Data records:
▬▬▬▬▬▬▬▬▬▬

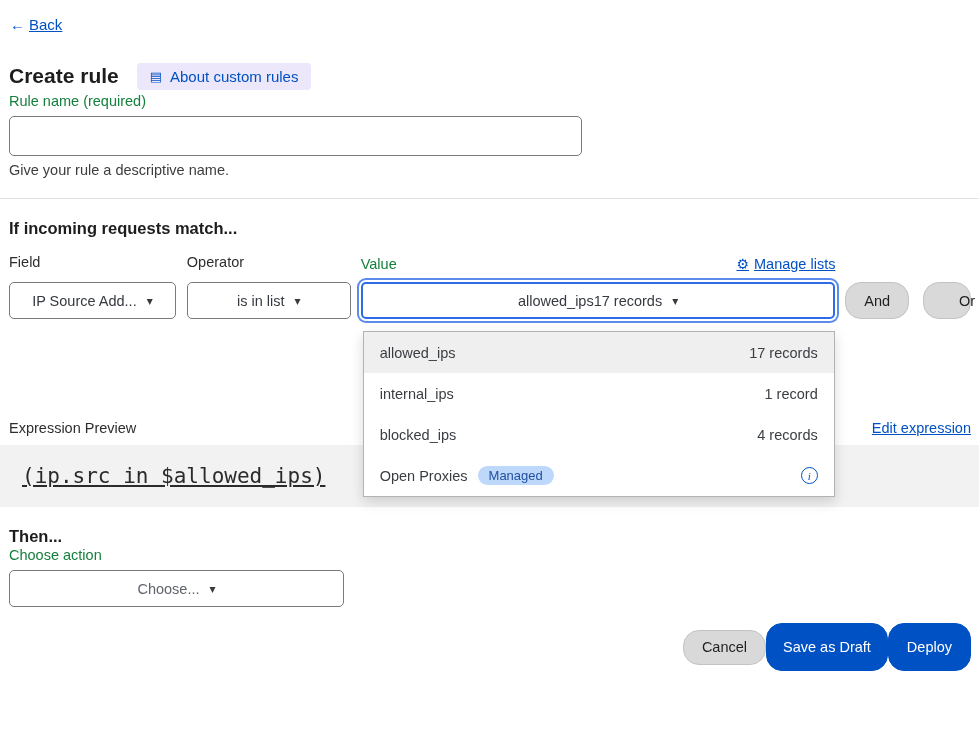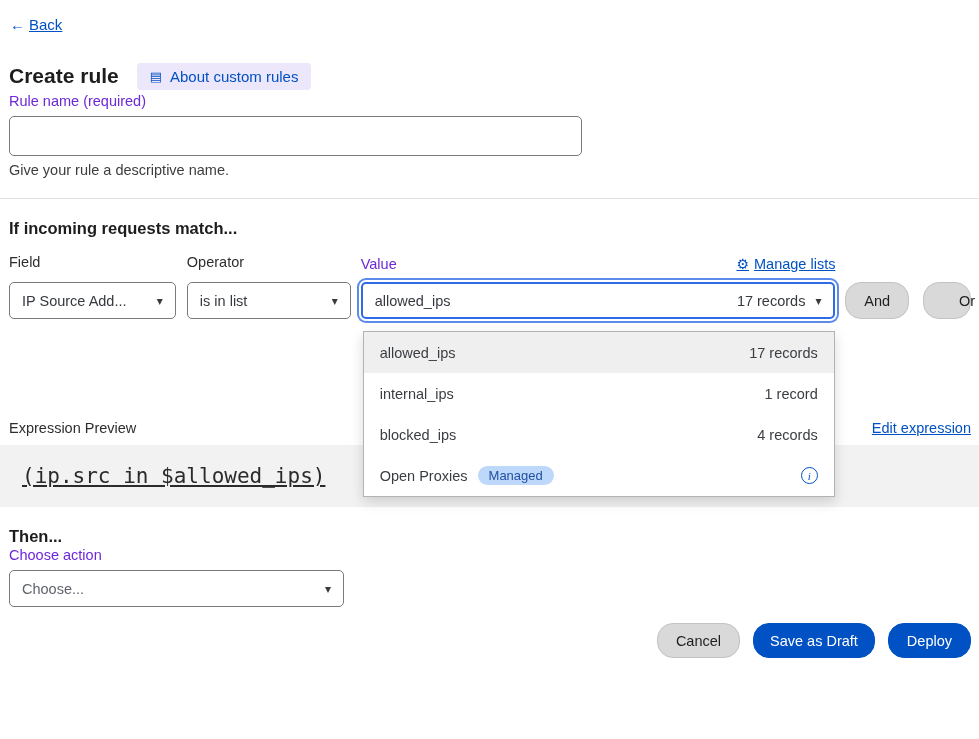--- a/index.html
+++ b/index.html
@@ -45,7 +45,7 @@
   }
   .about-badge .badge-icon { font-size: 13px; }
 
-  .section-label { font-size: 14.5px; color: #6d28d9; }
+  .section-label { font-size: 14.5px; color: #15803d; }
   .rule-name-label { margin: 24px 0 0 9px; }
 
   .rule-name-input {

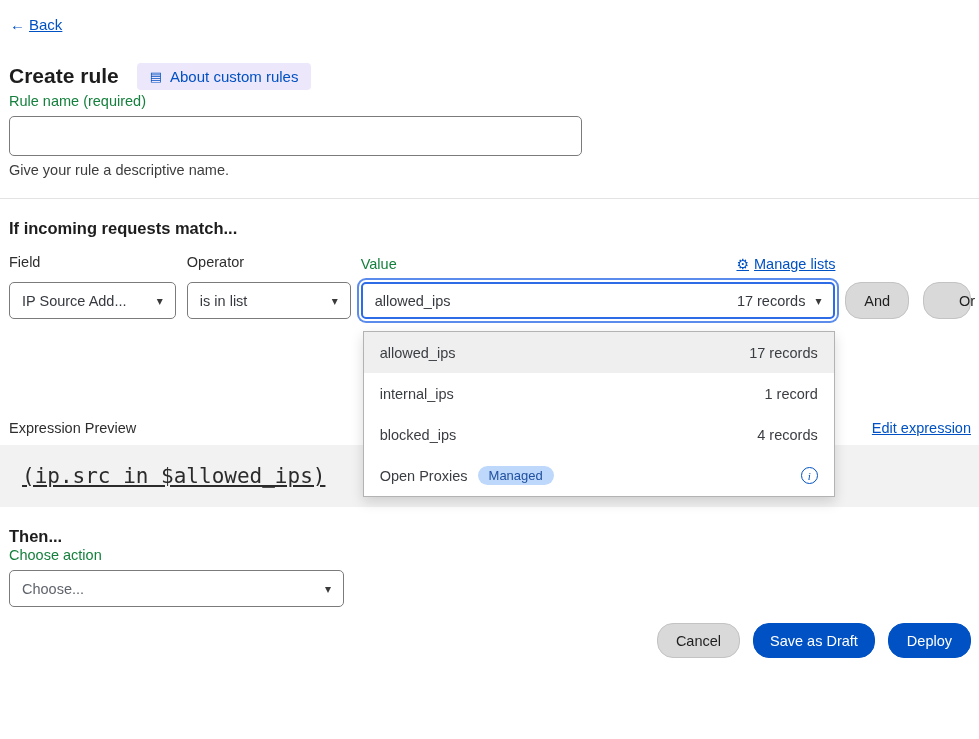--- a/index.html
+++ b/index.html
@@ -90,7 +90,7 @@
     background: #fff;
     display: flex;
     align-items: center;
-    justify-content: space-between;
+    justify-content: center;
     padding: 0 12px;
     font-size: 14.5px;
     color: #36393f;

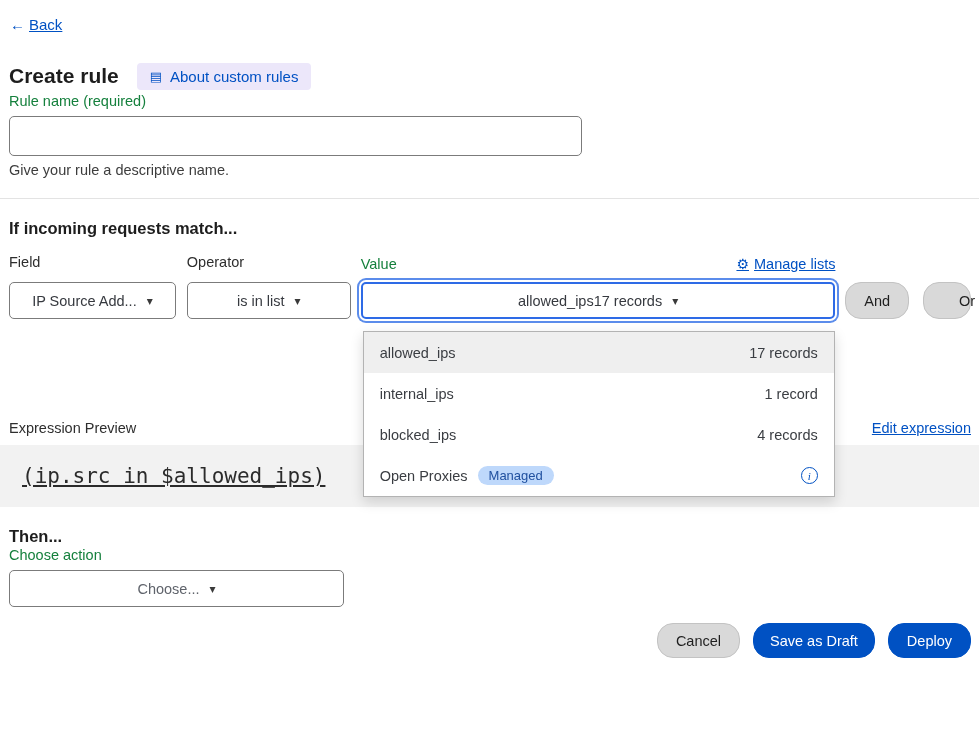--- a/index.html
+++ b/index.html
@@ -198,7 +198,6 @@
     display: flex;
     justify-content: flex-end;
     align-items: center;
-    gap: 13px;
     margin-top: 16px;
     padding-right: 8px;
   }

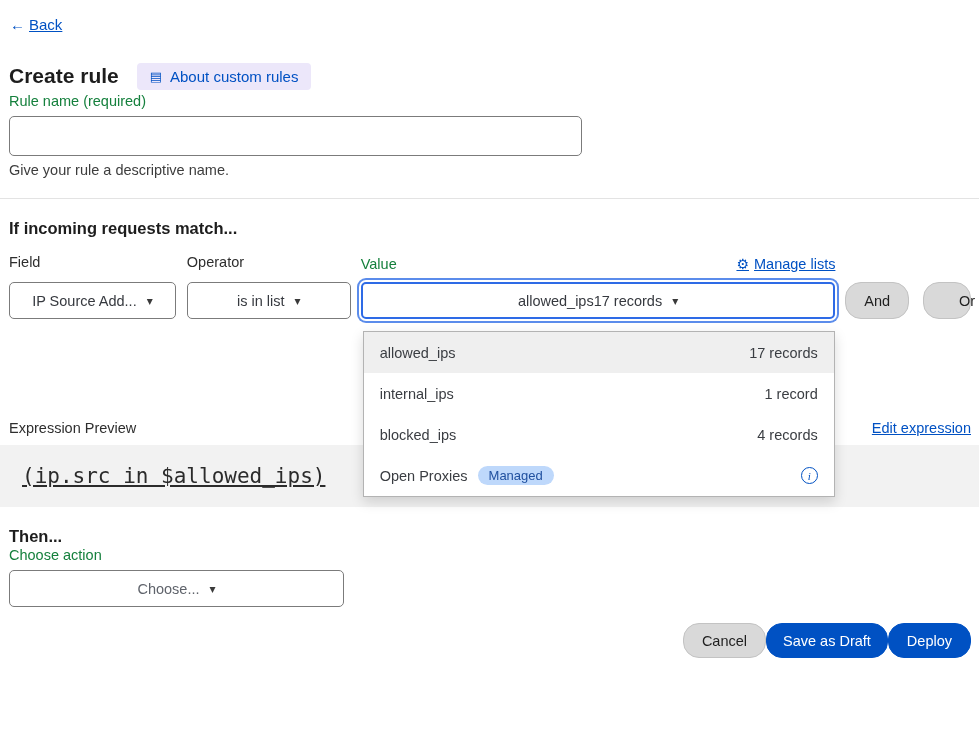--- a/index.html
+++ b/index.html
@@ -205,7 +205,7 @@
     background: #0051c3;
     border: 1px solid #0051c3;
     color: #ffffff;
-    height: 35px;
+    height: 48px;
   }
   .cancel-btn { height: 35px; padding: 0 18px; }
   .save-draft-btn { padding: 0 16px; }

▬▬▬▬▬▬▬▬▬▬

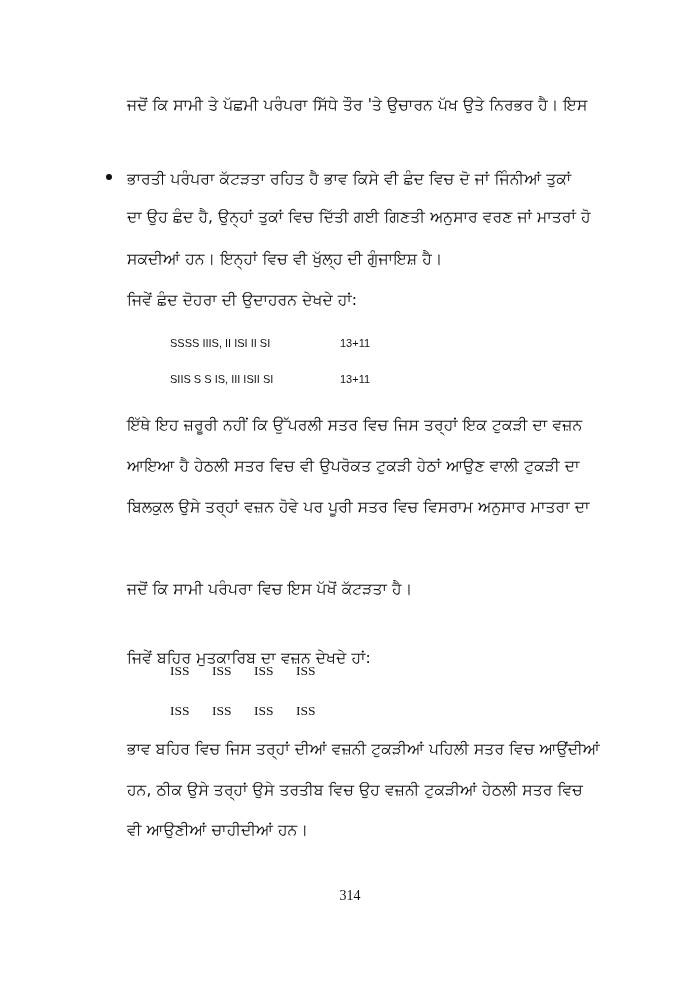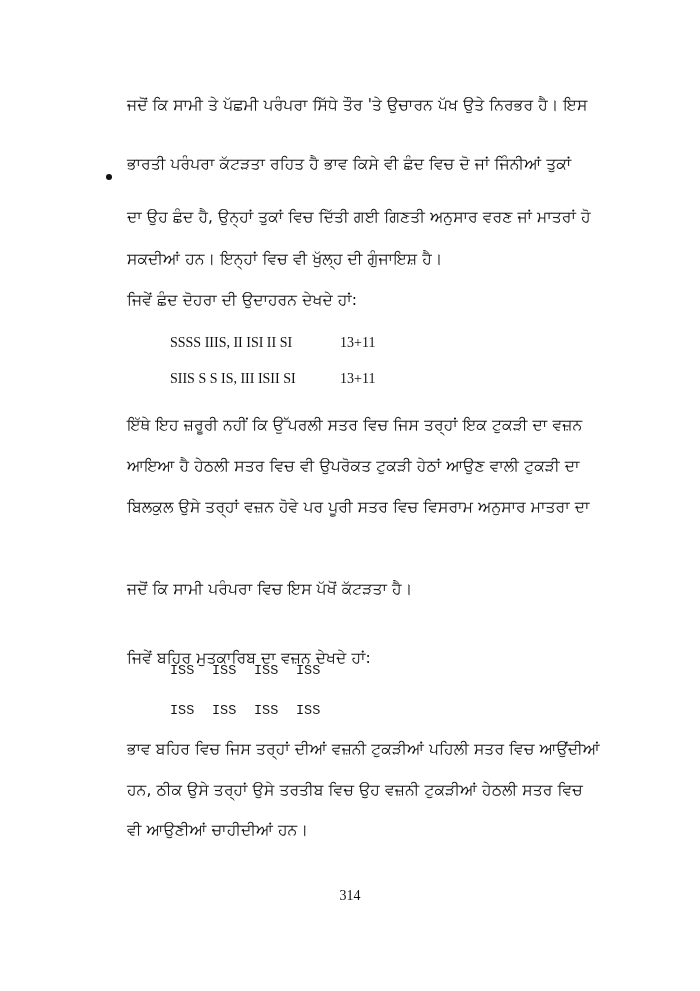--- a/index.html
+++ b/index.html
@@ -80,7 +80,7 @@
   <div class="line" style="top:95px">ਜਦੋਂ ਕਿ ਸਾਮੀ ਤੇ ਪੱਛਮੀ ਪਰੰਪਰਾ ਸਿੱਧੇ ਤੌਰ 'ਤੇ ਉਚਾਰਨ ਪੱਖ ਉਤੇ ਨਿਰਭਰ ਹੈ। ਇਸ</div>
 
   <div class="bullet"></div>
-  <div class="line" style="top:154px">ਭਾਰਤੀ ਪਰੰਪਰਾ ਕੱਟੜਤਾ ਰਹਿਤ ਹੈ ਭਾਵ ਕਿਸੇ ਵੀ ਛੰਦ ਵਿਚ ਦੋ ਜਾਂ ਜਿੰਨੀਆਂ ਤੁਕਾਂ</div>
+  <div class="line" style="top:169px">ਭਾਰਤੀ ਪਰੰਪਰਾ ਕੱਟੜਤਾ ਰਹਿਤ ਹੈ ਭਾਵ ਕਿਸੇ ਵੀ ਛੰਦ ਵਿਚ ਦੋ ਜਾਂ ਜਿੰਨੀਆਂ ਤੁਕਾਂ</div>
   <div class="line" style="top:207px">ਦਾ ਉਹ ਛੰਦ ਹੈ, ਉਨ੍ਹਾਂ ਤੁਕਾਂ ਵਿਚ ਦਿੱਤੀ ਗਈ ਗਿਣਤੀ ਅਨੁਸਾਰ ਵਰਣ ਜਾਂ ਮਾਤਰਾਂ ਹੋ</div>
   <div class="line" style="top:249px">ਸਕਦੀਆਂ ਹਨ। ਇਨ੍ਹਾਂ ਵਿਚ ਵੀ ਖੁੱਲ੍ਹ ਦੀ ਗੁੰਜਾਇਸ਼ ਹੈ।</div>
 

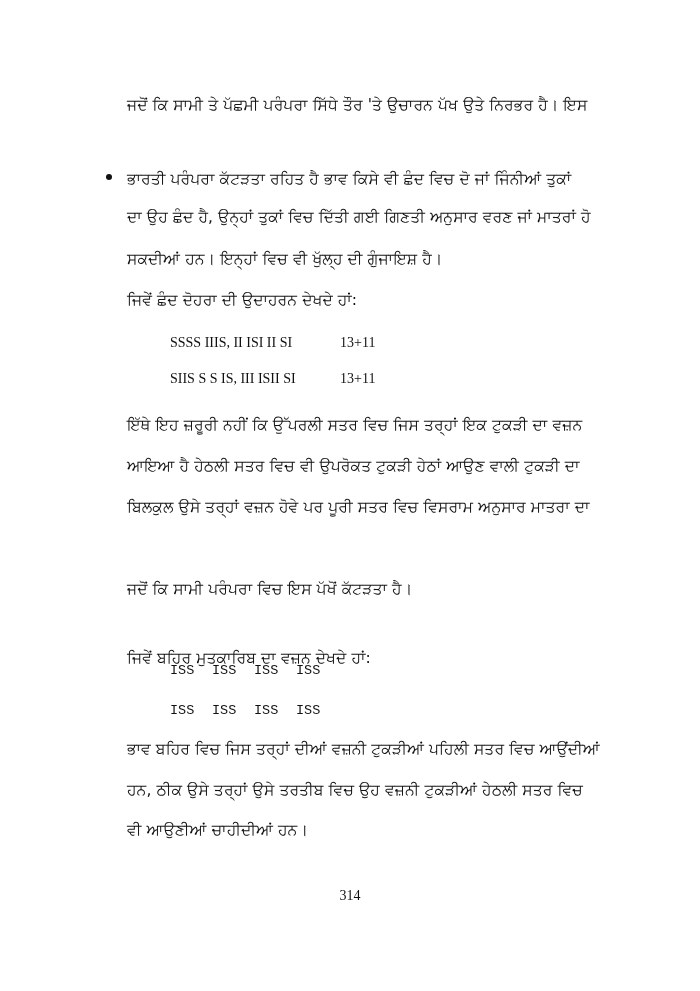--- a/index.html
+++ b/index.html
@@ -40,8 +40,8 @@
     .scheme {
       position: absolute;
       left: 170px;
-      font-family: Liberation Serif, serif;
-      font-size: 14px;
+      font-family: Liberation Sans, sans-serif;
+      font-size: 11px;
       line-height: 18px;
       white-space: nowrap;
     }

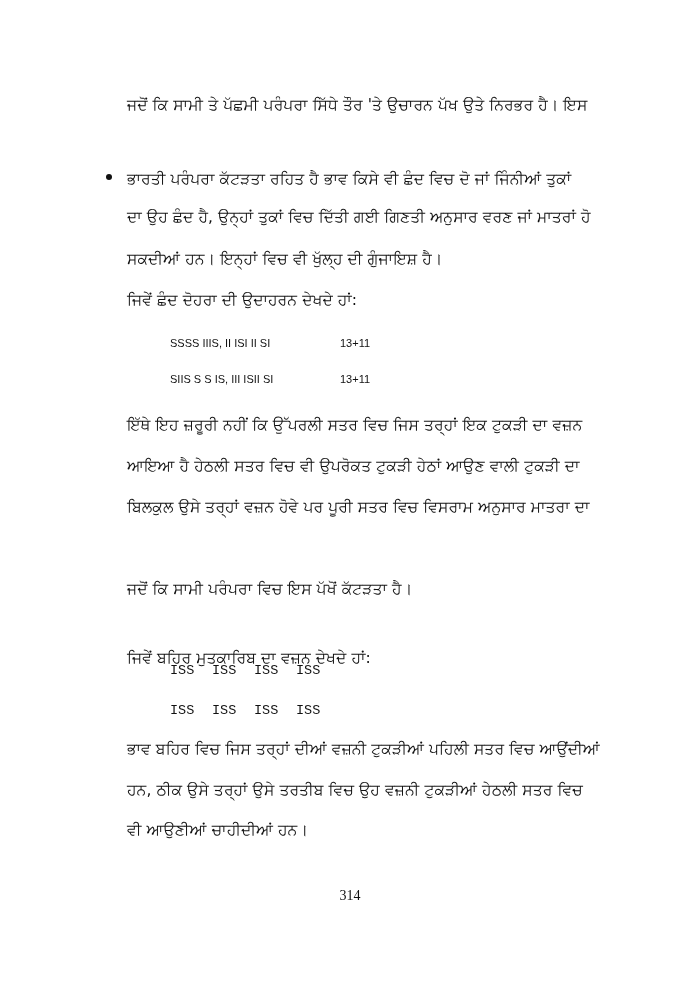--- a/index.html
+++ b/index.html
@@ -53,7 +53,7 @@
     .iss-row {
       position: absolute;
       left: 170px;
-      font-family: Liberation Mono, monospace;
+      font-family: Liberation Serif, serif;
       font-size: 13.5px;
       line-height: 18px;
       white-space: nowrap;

▬▬▬▬▬▬▬▬▬▬

Though the entries above contain pictures, none should be copied; reproduce only the lines between the one holding "color: #36393f;" and the one holding "padding: 0 16px;", inclusive, exactly as written.

● SOLUTION TO THE PROBLEM:
     color: #36393f;

--- a/index.html
+++ b/index.html
@@ -198,7 +198,6 @@
     display: flex;
     justify-content: flex-end;
     align-items: center;
-    gap: 13px;
     margin-top: 16px;
     padding-right: 8px;
   }

--- a/index.html
+++ b/index.html
@@ -205,7 +205,7 @@
     background: #0051c3;
     border: 1px solid #0051c3;
     color: #ffffff;
-    height: 35px;
+    height: 48px;
   }
   .cancel-btn { height: 35px; padding: 0 18px; }
   .save-draft-btn { padding: 0 16px; }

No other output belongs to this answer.